• What the task asks: A word-for-word restatement of the data is what is needed.

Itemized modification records
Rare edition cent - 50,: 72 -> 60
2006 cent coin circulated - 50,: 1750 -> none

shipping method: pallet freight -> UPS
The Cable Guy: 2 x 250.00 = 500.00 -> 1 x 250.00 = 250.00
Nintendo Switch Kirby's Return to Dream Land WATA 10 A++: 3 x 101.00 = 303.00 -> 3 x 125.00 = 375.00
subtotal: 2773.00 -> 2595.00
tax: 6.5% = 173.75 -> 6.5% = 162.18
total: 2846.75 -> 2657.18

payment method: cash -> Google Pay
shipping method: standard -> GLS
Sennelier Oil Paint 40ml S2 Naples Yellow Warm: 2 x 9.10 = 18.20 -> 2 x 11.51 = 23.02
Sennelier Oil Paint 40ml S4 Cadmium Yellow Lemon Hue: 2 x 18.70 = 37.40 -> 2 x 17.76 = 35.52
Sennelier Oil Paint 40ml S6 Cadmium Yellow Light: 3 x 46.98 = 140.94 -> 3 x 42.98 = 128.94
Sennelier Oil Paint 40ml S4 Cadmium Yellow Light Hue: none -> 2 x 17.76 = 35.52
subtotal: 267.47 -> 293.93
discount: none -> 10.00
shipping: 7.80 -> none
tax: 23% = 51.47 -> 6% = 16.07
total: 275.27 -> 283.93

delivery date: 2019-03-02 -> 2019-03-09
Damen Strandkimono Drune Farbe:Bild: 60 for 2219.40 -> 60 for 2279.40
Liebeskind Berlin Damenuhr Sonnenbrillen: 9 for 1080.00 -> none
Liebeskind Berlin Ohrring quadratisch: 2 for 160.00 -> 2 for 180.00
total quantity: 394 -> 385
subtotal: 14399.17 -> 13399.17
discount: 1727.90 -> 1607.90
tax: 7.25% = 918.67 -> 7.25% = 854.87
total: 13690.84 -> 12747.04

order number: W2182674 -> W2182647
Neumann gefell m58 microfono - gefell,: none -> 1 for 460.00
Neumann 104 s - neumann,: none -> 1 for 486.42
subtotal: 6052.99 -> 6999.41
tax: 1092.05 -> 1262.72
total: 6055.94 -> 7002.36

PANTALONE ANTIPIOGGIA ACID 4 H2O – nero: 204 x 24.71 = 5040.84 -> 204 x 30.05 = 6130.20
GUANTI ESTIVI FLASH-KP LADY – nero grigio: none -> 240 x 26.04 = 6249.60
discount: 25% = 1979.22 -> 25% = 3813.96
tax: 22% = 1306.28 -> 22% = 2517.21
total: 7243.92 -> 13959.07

• Exercise solution:
Rare edition cent - 50,: 72 -> 60
2006 cent coin circulated - 50,: 1750 -> none

shipping method: pallet freight -> UPS
The Cable Guy: 2 x 250.00 = 500.00 -> 1 x 250.00 = 250.00
Nintendo Switch Kirby's Return to Dream Land WATA 10 A++: 3 x 101.00 = 303.00 -> 3 x 125.00 = 375.00
subtotal: 2773.00 -> 2595.00
tax: 6.5% = 173.75 -> 6.5% = 162.18
total: 2846.75 -> 2657.18

payment method: cash -> Google Pay
shipping method: standard -> GLS
Sennelier Oil Paint 40ml S2 Naples Yellow Warm: 2 x 9.10 = 18.20 -> 2 x 11.51 = 23.02
Sennelier Oil Paint 40ml S4 Cadmium Yellow Lemon Hue: 2 x 18.70 = 37.40 -> 2 x 17.76 = 35.52
Sennelier Oil Paint 40ml S6 Cadmium Yellow Light: 3 x 46.98 = 140.94 -> 3 x 42.98 = 128.94
Sennelier Oil Paint 40ml S4 Cadmium Yellow Light Hue: none -> 2 x 17.76 = 35.52
subtotal: 267.47 -> 293.93
discount: none -> 10.00
shipping: 7.80 -> none
tax: 23% = 51.47 -> 6% = 16.07
total: 275.27 -> 283.93

delivery date: 2019-03-02 -> 2019-03-09
Damen Strandkimono Drune Farbe:Bild: 60 for 2219.40 -> 60 for 2279.40
Liebeskind Berlin Damenuhr Sonnenbrillen: 9 for 1080.00 -> none
Liebeskind Berlin Ohrring quadratisch: 2 for 160.00 -> 2 for 180.00
total quantity: 394 -> 385
subtotal: 14399.17 -> 13399.17
discount: 1727.90 -> 1607.90
tax: 7.25% = 918.67 -> 7.25% = 854.87
total: 13690.84 -> 12747.04

order number: W2182674 -> W2182647
Neumann gefell m58 microfono - gefell,: none -> 1 for 460.00
Neumann 104 s - neumann,: none -> 1 for 486.42
subtotal: 6052.99 -> 6999.41
tax: 1092.05 -> 1262.72
total: 6055.94 -> 7002.36

PANTALONE ANTIPIOGGIA ACID 4 H2O – nero: 204 x 24.71 = 5040.84 -> 204 x 30.05 = 6130.20
GUANTI ESTIVI FLASH-KP LADY – nero grigio: none -> 240 x 26.04 = 6249.60
discount: 25% = 1979.22 -> 25% = 3813.96
tax: 22% = 1306.28 -> 22% = 2517.21
total: 7243.92 -> 13959.07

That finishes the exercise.